È un’Italia, appunto, paradossale: il paradosso di quelli che raccontano di non aver mai avuto un incidente mortale, e che Jannacci crucifigge mettendo alla berlina una neo-lingua piena di non sense e di luoghi comuni. È una nuova classe media cui qualunquismo (Quelli che qui è tutto un casino) e scarsa attitudine a ragionare criticamente sul presente (Quelli che l’ha detto il telegiornale) non impediscono di andare in cerca anche di rappresentanza politica. Un bisogno di accesso alla modernità non filtrato, sottovalutato dalle famiglie politiche della prima repubblica, e che troverà un proprio spazio politico egemonico di massa solo col berlusconismo.

Dall’altra parte, c’è Vincenzina a dover anche lei fare i conti con la modernità: la modernità dello sradicamento e della fabbrica. Ma lo fa in maniera riflessiva, critica: Vincenzina rimane, per tutta la durata della canzone, ad interrogarsi davanti alla fabbrica. Laddove Quelli che… vedono nella modernità un’occasione dogmatica di libertà, Vincenzina ha sì la percezione di una modernità come occasione di vita collettiva che può essere liberatoria, ma che istintivamente percepisce come contraddittoria, anonimizzante (il foulard non si mette più; una faccia davanti a un cancello), con tendenze totalitarie (come se non c’è altro che fabbrica).

L’Italia di Vincenzina, quella della nuova classe operaia, non è culturalmente elitaria come la vulgata populista berlusconiana dell’ultimo ventennio l’ha descritta. Vive le passioni popolari (zero a zero anche ieri ‘sto Milan qui); ma la percezione del dominio di classe giunge fino a negare quelle stesse passioni (che tristezza il padrone non ci ha neanche ‘sti problemi qui), perché per quanto dentro la fabbrica ci sia odor di pulito, ciò che viene immediatamente percepito è la dimensione dello sfruttamento, la fatica.

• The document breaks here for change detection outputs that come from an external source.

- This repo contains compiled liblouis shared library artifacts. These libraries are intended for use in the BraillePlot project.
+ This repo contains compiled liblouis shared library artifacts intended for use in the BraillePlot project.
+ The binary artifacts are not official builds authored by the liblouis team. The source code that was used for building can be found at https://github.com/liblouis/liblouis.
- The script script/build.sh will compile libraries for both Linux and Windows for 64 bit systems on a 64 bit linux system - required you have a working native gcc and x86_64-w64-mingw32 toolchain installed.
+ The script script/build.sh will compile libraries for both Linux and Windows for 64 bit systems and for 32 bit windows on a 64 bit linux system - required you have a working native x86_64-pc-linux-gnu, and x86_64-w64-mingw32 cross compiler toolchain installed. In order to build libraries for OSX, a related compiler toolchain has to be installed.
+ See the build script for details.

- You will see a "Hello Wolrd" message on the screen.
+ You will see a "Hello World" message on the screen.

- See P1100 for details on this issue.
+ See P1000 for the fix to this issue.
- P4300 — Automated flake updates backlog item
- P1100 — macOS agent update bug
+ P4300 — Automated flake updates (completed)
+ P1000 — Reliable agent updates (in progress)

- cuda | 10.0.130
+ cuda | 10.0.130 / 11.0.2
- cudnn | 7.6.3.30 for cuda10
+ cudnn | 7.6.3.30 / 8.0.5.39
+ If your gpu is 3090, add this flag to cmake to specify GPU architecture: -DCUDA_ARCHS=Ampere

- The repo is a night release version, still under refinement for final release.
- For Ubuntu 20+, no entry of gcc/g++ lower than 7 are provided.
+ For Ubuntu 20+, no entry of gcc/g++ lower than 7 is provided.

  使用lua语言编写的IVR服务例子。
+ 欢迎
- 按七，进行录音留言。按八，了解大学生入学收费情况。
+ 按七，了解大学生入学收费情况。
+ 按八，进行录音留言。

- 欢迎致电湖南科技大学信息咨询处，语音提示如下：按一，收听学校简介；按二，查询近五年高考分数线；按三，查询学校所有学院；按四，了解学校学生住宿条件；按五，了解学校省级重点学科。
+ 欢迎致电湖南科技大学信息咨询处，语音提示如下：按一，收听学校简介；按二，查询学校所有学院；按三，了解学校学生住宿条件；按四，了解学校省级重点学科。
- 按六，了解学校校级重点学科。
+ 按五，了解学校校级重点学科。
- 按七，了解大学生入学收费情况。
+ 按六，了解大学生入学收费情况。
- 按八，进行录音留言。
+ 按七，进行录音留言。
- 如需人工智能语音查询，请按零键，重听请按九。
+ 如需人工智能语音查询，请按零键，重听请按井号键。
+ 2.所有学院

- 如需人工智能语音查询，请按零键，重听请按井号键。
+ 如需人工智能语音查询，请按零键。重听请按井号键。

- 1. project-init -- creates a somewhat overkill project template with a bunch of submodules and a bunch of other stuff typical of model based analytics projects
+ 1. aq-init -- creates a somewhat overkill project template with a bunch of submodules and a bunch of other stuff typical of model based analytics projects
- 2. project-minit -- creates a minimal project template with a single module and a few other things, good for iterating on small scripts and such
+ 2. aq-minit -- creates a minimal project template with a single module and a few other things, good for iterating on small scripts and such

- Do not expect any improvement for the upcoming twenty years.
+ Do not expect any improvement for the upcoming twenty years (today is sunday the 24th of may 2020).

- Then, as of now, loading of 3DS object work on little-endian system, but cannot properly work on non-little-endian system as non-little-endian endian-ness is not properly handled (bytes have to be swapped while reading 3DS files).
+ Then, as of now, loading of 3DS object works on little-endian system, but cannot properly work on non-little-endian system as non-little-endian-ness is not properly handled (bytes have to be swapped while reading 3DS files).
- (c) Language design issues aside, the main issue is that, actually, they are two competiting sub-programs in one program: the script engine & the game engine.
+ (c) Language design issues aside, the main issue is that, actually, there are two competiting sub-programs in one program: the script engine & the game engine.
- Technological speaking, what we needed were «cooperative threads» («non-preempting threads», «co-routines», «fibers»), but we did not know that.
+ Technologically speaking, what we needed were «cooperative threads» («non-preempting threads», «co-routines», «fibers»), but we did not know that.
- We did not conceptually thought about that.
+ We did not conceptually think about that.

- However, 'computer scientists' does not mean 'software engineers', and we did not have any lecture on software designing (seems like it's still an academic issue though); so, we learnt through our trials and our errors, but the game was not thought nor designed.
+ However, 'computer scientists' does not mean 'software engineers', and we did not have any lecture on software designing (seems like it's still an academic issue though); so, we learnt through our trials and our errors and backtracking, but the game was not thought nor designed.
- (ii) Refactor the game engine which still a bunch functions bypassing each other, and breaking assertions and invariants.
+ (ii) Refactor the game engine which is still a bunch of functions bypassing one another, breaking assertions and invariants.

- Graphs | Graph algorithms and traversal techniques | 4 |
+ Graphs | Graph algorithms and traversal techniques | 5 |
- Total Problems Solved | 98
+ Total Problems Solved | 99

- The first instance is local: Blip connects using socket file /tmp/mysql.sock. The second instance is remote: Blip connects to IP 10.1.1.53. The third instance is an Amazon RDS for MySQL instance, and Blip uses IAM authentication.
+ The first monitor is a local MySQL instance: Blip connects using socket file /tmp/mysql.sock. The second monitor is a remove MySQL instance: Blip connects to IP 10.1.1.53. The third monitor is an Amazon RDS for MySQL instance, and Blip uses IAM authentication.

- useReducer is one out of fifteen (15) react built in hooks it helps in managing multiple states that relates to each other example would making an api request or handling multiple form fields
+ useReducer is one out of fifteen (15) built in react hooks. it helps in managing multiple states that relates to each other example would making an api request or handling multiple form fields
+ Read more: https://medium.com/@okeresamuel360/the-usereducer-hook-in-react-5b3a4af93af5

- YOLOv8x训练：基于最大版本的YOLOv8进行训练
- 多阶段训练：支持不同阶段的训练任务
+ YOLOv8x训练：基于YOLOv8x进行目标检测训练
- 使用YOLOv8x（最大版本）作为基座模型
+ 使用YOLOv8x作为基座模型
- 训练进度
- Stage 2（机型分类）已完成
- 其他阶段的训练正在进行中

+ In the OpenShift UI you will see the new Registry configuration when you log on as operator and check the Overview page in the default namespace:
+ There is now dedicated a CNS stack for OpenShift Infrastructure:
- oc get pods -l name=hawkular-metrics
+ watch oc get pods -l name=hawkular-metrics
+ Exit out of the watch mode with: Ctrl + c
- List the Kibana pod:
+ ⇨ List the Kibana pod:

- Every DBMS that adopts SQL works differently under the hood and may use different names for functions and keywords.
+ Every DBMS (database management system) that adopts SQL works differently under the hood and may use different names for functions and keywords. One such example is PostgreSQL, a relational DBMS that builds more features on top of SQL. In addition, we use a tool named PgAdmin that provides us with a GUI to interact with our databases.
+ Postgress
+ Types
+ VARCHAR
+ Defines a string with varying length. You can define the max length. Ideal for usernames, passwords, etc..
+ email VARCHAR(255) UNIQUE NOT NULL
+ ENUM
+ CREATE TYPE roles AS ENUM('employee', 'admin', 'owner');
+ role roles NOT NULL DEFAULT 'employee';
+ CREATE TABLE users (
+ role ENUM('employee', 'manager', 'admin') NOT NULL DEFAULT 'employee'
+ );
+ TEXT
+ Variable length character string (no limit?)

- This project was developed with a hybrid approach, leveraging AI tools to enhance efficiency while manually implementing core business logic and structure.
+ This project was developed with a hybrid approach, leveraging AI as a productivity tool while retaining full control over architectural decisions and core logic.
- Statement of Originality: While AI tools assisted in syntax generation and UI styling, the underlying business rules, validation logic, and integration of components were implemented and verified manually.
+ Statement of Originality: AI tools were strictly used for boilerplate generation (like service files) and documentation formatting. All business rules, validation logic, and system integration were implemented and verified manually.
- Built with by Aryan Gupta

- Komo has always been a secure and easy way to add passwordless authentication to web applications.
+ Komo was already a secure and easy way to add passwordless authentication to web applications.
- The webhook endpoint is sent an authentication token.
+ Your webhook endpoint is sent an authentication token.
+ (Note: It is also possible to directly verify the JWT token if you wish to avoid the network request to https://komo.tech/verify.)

Lo scorso fine settimana, a distanza di quarant’anni, non sono forse tornati a contrapporsi, tra la Leopolda e Piazza San Giovanni, Quelli che… e Vincenzina? Nel prendere atto dell’artificiosità della narrazione, propagandata dal finto loft della Leopolda, di un’Italia moderna frenata da un’Italia arcaica (quella della Piazza), non bisogna neppure cadere nella tentazione opposta di presentare l’Italia di piazza San Giovanni come un’Italia migliore rispetto all’altra – troppo spesso una parte della sinistra lo ha fatto negli ultimi venti anni, con risultati disastrosi. La contrapposizione è piuttosto tra due modi diversi di affrontare la stessa modernità: tra una via immediata e acritica alla modernità quale traspare dalle parole d’ordine renziane, e una via mediata e critica che, pur tra mille difficoltà, ciò che resta del movimento operaio cerca di continuare a proporre.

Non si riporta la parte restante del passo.